▶ Data for the task
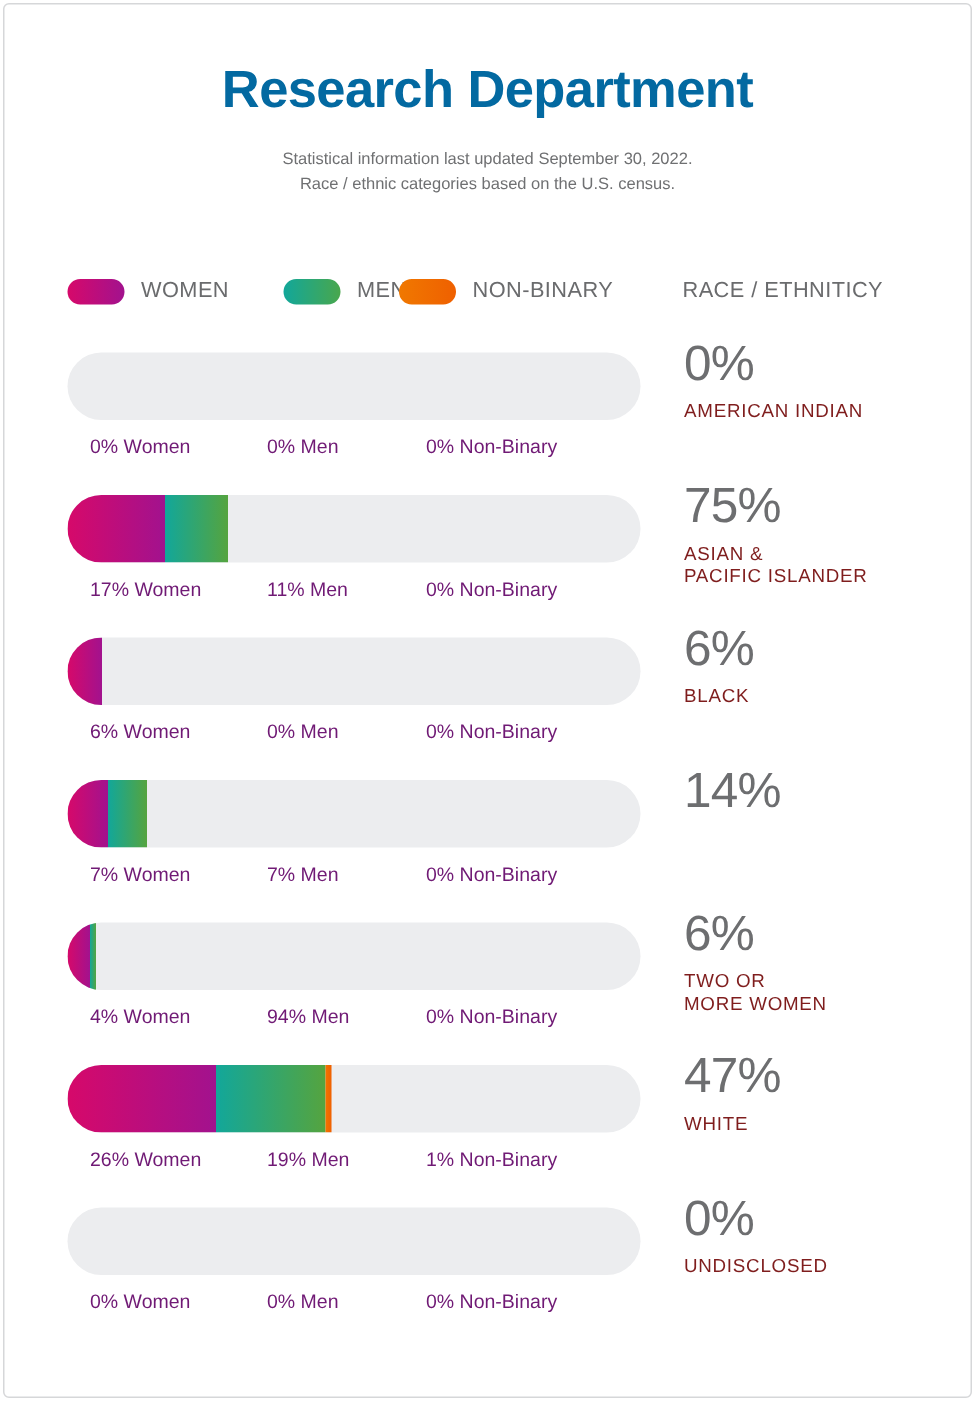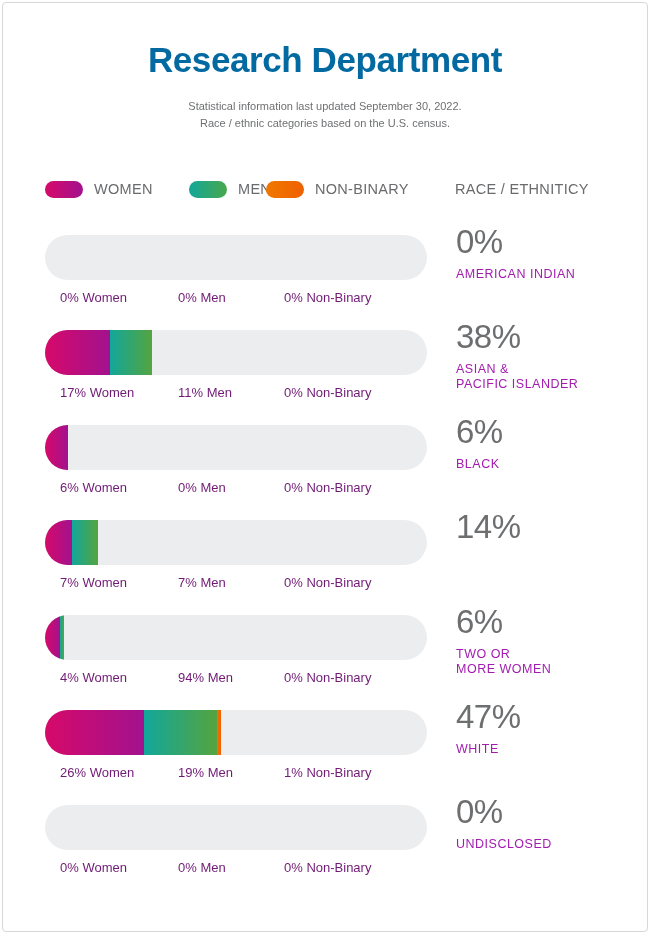--- a/index.html
+++ b/index.html
@@ -61,7 +61,7 @@
   .legend-item {
     position: absolute;
     display: flex;
-    align-items: flex-start;
+    align-items: center;
     height: 26px;
   }
   .legend-swatch {

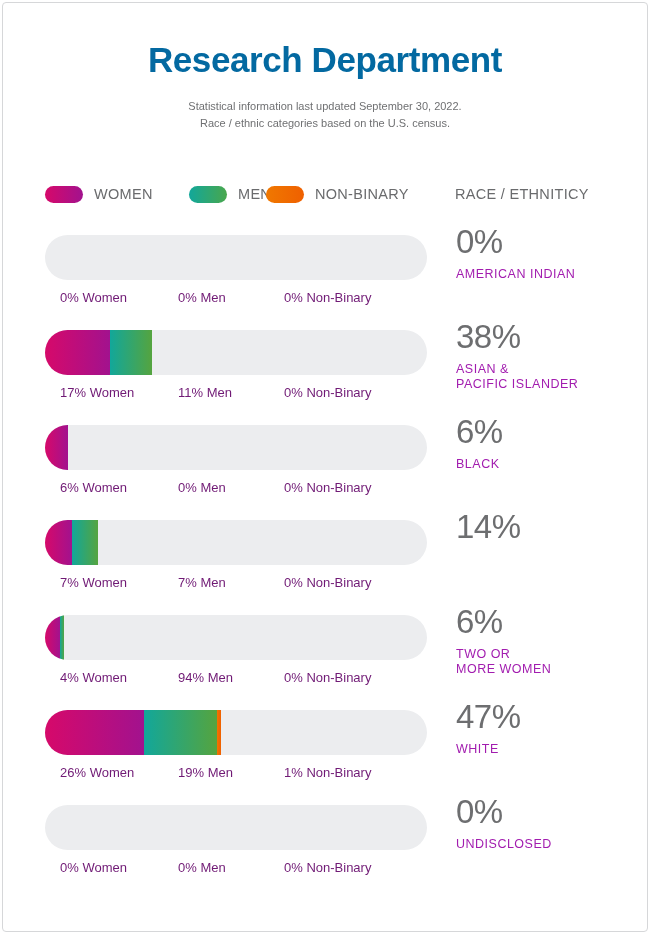--- a/index.html
+++ b/index.html
@@ -152,7 +152,7 @@
   .row-cat {
     margin-top: 9px;
     font-size: 12.5px;
-    color: #a21caf;
+    color: #7f1d1d;
     letter-spacing: 0.5px;
     line-height: 1.22;
   }

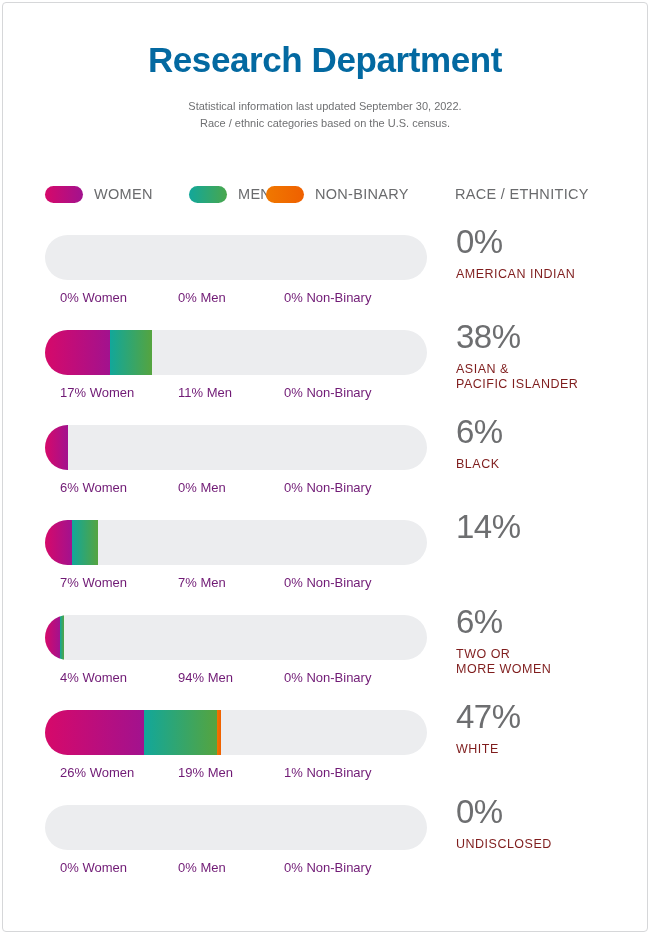--- a/index.html
+++ b/index.html
@@ -215,7 +215,7 @@
           <span class="sublabel sub-nb">0% Non-Binary</span>
         </div>
         <div class="row-value">
-          <div class="row-pct">38%</div>
+          <div class="row-pct">75%</div>
           <div class="row-cat">
             <span class="cat-line">ASIAN &amp;</span>
             <span class="cat-line">PACIFIC ISLANDER</span>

▶ Requirement
Whenever a line of the material above contains the string "flex", copy that line out.

▶ Result of this task
     display: flex;
-    align-items: flex-start;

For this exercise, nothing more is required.